Right, so, I duplicated the last column except I incremented the PayloadId (for the new record and in [Messages_0_Id] and put in GETDATE() as the value for InsertedOn. Immediately after adding the record, a new message came into the connected client. Note that PayloadId is not an identity column, so you must manually increment it, and you must copy that incremented value into the only record in [Messages_0_Id], otherwise your signalr clients will be unable to connect due to Signalr SQL errors.

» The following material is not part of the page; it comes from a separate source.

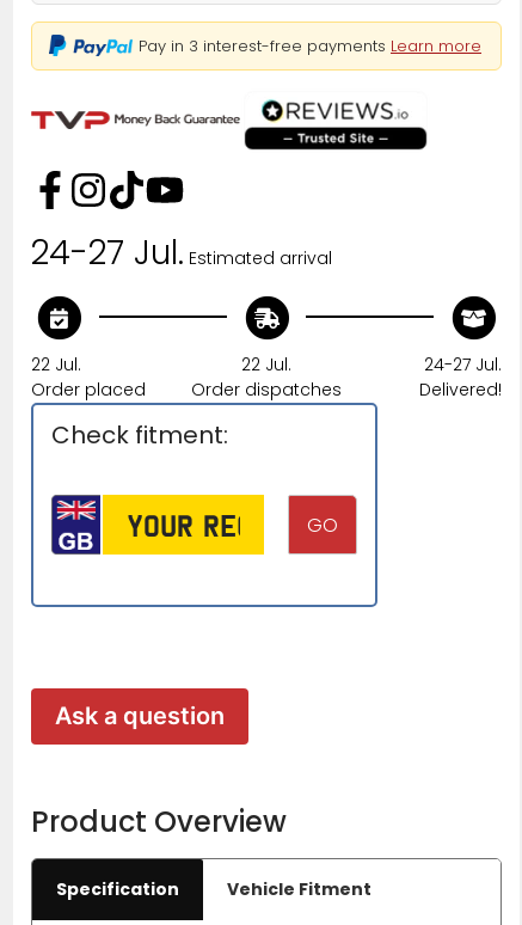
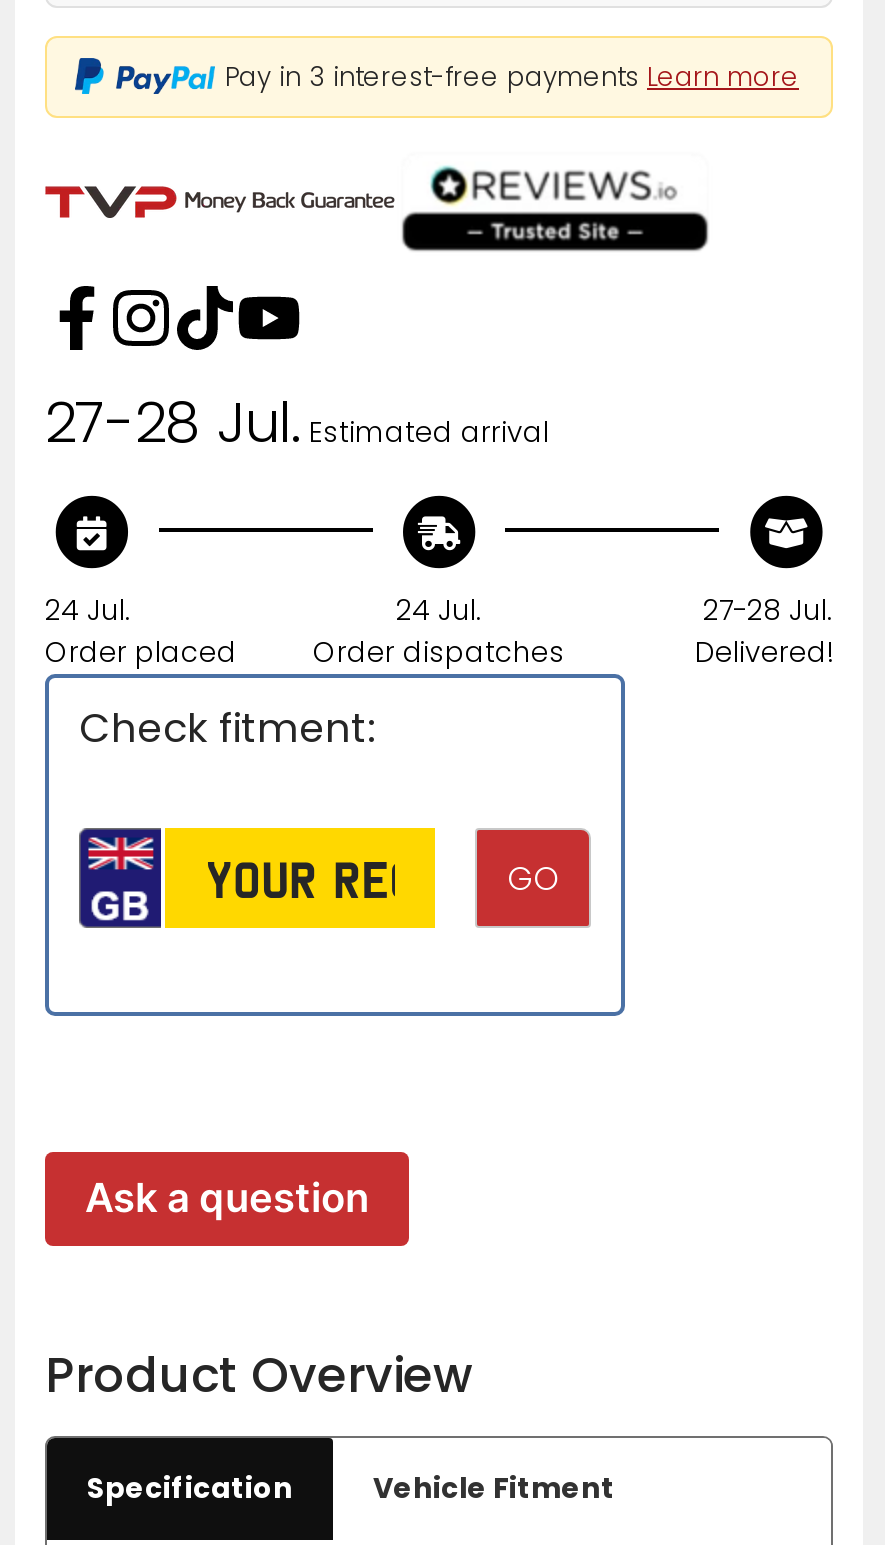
[31,229,332,275] 24-27 Jul.Estimated arrival -> [45,383,549,461] 27-28 Jul.Estimated arrival
[31,352,81,376] 22 Jul. -> [45,590,131,630] 24 Jul.
[241,352,291,376] 22 Jul. -> [396,590,482,630] 24 Jul.
[424,352,502,376] 24-27 Jul. -> [703,590,833,630] 27-28 Jul.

Now, the trick is populating the [Payload] column properly. A quick look at the table shows that it's probably binary serialized. I'm no expert at SQL, but I'm pretty sure doing a binary serialization is up there in difficulty. If I'm right, this is the source code for the binary serialization, located inside Microsoft.AspNet.SignalR.Messaging.ScaleoutMessage:

public byte[] ToBytes()
{
  using (MemoryStream memoryStream = new MemoryStream())
  {
    BinaryWriter binaryWriter = new BinaryWriter((Stream) memoryStream);
    binaryWriter.Write(this.Messages.Count);
    for (int index = 0; index < this.Messages.Count; ++index)
      this.Messages[index].WriteTo((Stream) memoryStream);
    binaryWriter.Write(this.ServerCreationTime.Ticks);
    return memoryStream.ToArray();
  }
}

With WriteTo:

public void WriteTo(Stream stream)
{
  BinaryWriter binaryWriter = new BinaryWriter(stream);
  string source = this.Source;
  binaryWriter.Write(source);
  string key = this.Key;
  binaryWriter.Write(key);
  int count1 = this.Value.Count;
  binaryWriter.Write(count1);
  ArraySegment<byte> arraySegment = this.Value;
  byte[] array = arraySegment.Array;
  arraySegment = this.Value;
  int offset = arraySegment.Offset;
  arraySegment = this.Value;
  int count2 = arraySegment.Count;
  binaryWriter.Write(array, offset, count2);
  string str1 = this.CommandId ?? string.Empty;
  binaryWriter.Write(str1);
  int num1 = this.WaitForAck ? 1 : 0;
  binaryWriter.Write(num1 != 0);
  int num2 = this.IsAck ? 1 : 0;
  binaryWriter.Write(num2 != 0);
  string str2 = this.Filter ?? string.Empty;
  binaryWriter.Write(str2);
}

So, re-implementing that in a stored procedure with pure SQL will be near impossible. If you need to do it on the SQL Server, I suggest using SQL CLR functions. One thing to mention, though - It's easy enough to use a class library, but if you want to reduce hassle over the long term, I'd suggest creating a SQL Server project in Visual Studio. This will allow you to automagically deploy CLR functions with much more ease than manually re-copying the latest class library to the SQL Server. This page talks more about how to do that.